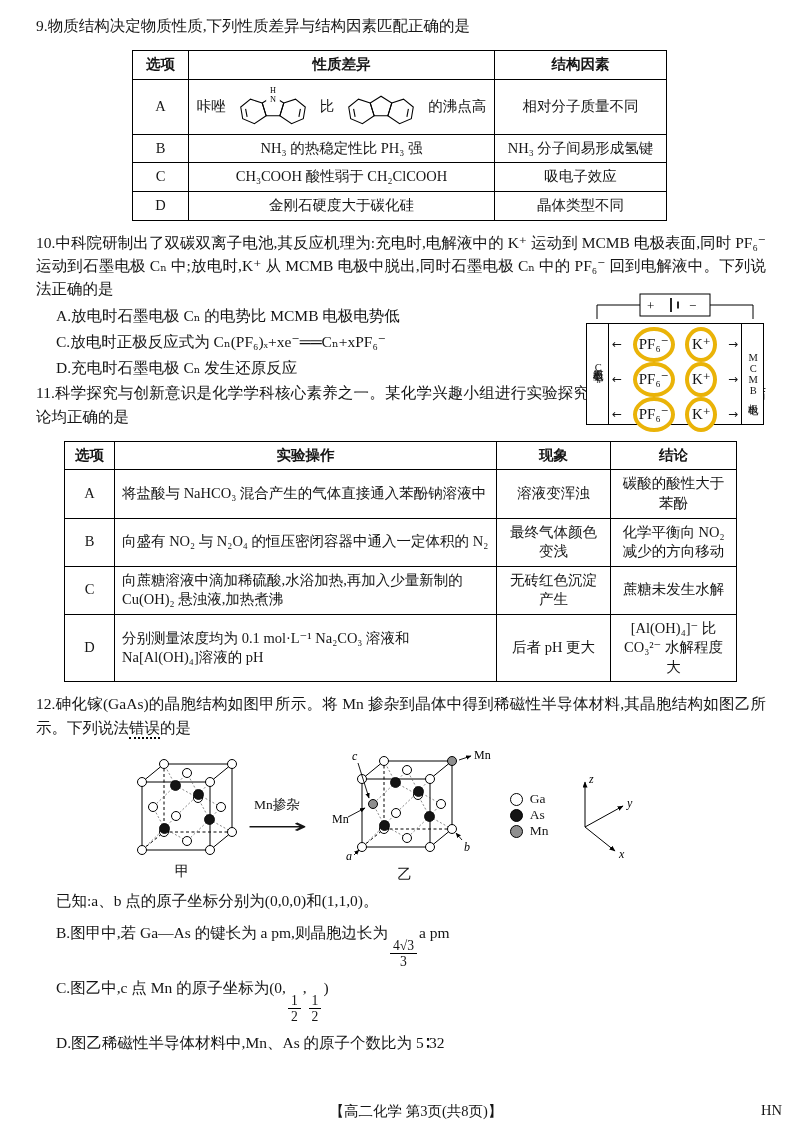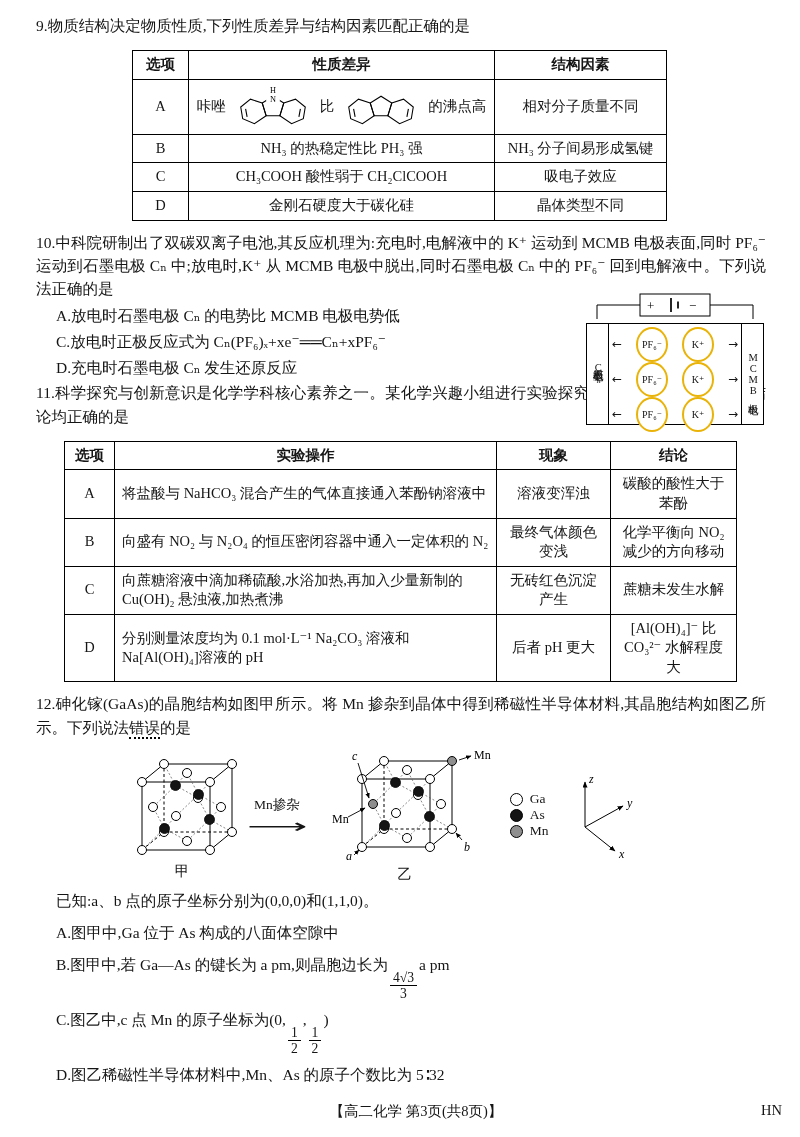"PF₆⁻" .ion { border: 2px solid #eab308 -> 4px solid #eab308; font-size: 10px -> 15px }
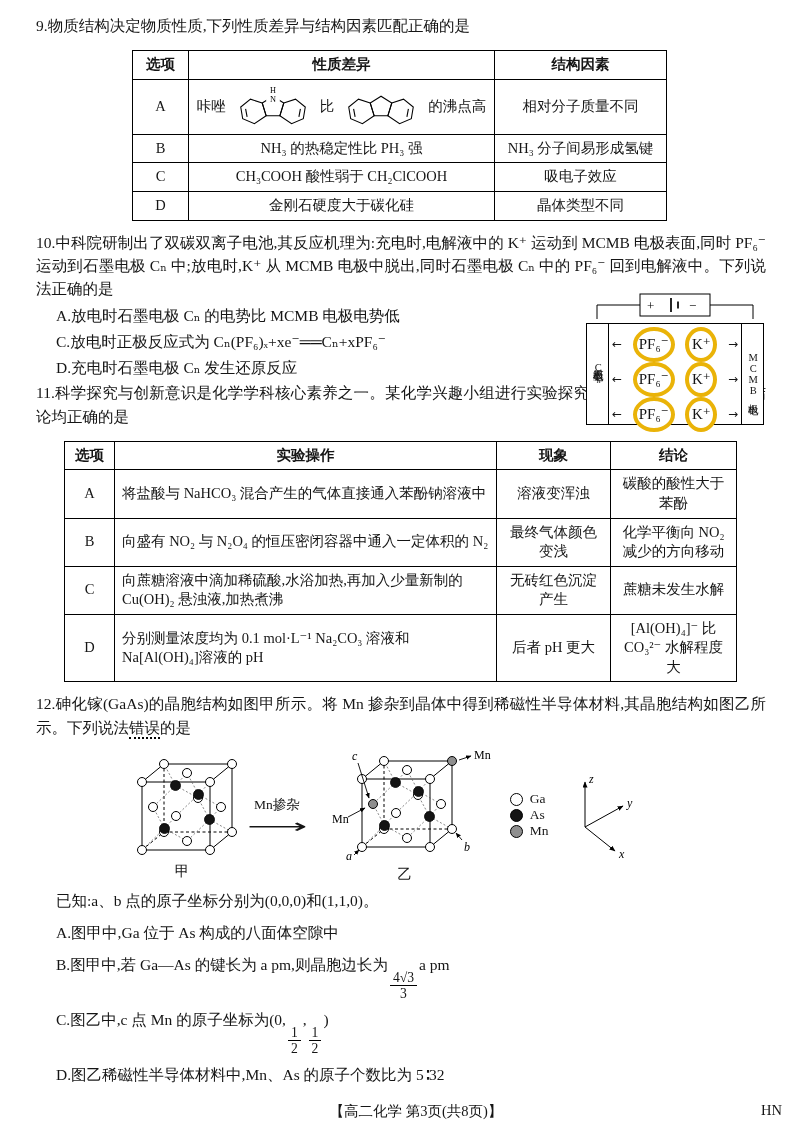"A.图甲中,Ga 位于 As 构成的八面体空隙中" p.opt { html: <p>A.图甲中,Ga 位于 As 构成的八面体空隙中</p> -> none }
####
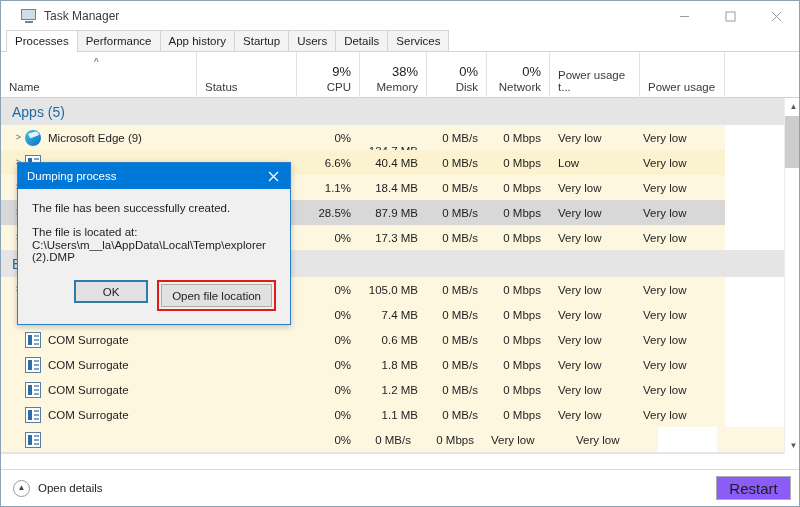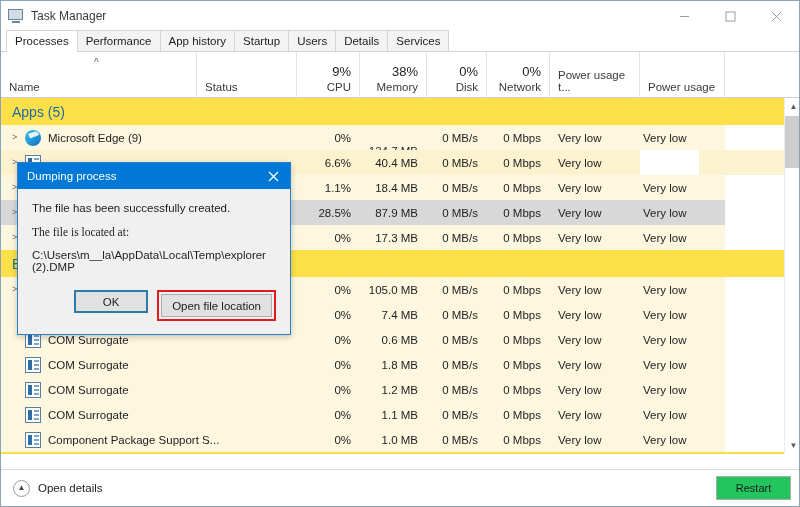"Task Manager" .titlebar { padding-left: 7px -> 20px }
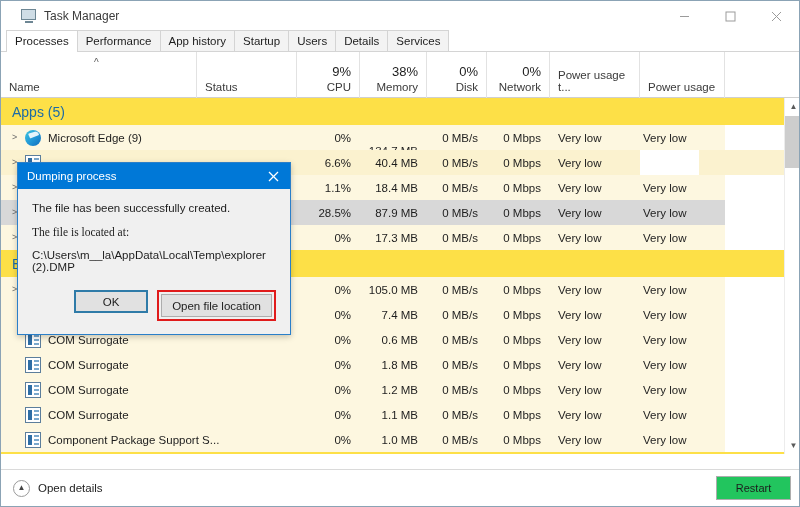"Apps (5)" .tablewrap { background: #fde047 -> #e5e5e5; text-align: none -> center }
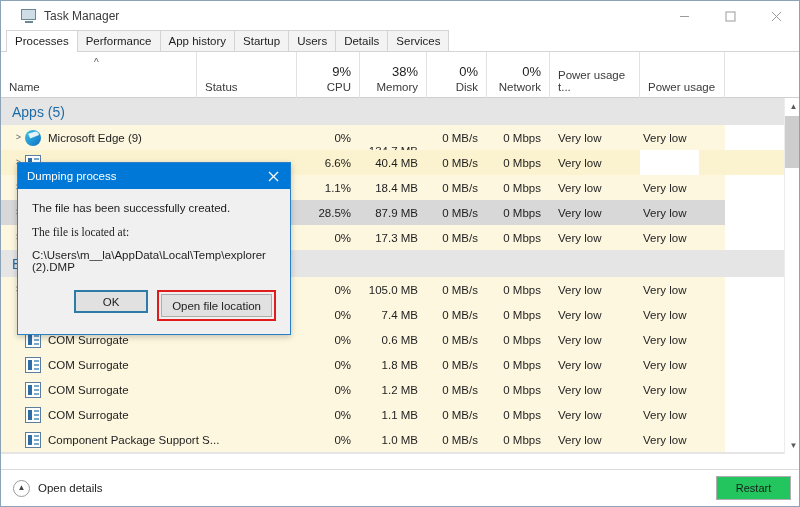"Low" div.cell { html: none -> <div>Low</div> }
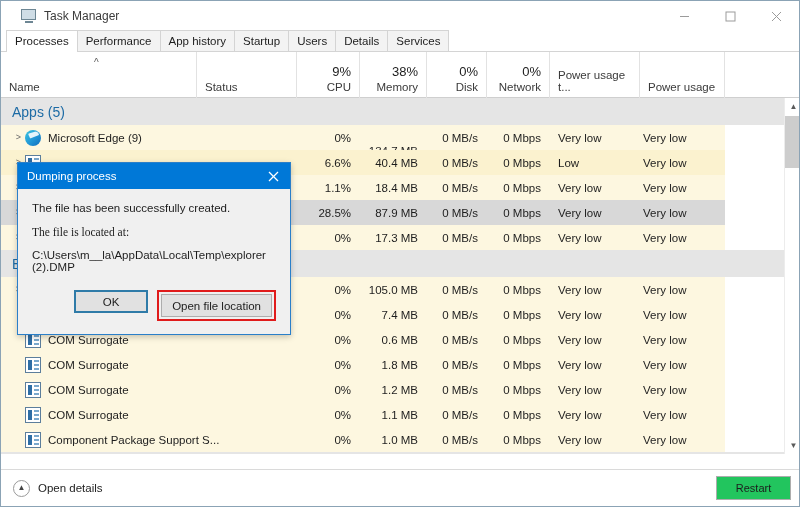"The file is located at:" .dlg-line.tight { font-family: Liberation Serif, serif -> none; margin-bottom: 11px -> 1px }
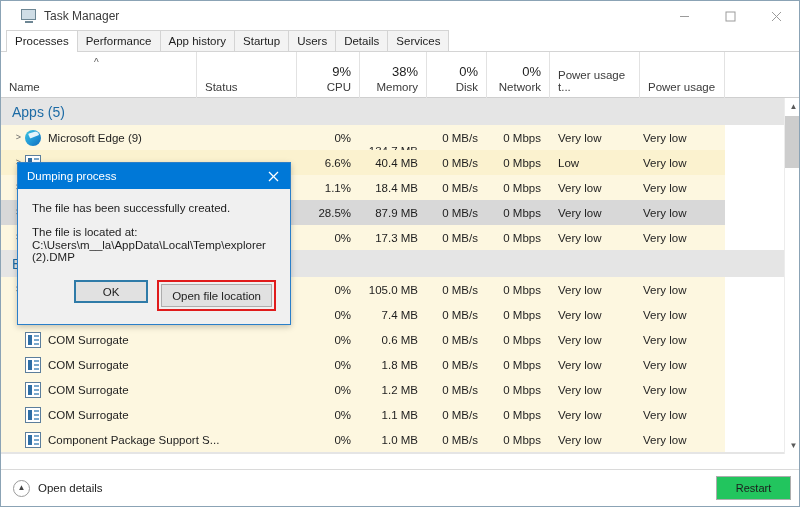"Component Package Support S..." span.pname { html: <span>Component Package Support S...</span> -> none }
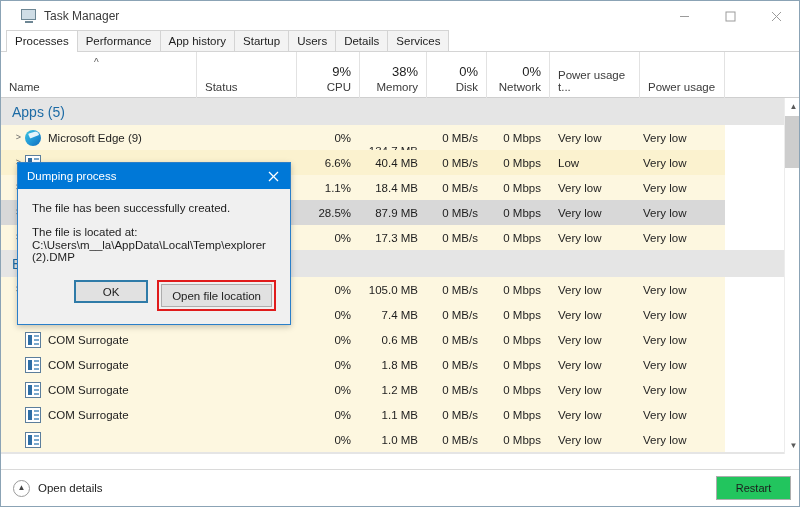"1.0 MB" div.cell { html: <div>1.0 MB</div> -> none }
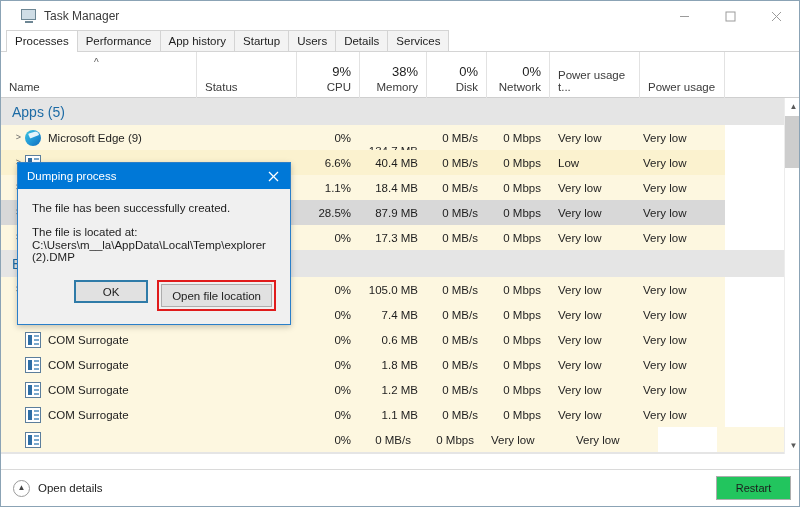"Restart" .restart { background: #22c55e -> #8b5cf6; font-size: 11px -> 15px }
####
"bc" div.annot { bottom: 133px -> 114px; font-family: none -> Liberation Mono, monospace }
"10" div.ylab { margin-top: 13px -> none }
####
__What you are asked to do__.
Exactly reproduce the lines above, starting at the one that contains "border: 2px solid" and ending at the one that contains "html: <p>A.图甲中,Ga 位于", both inclusive; leave the pictures out and add no other lines.

__Exercise answer__.
"PF₆⁻" .ion { border: 2px solid #eab308 -> 4px solid #eab308; font-size: 10px -> 15px }
"A.图甲中,Ga 位于 As 构成的八面体空隙中" p.opt { html: <p>A.图甲中,Ga 位于 As 构成的八面体空隙中</p> -> none }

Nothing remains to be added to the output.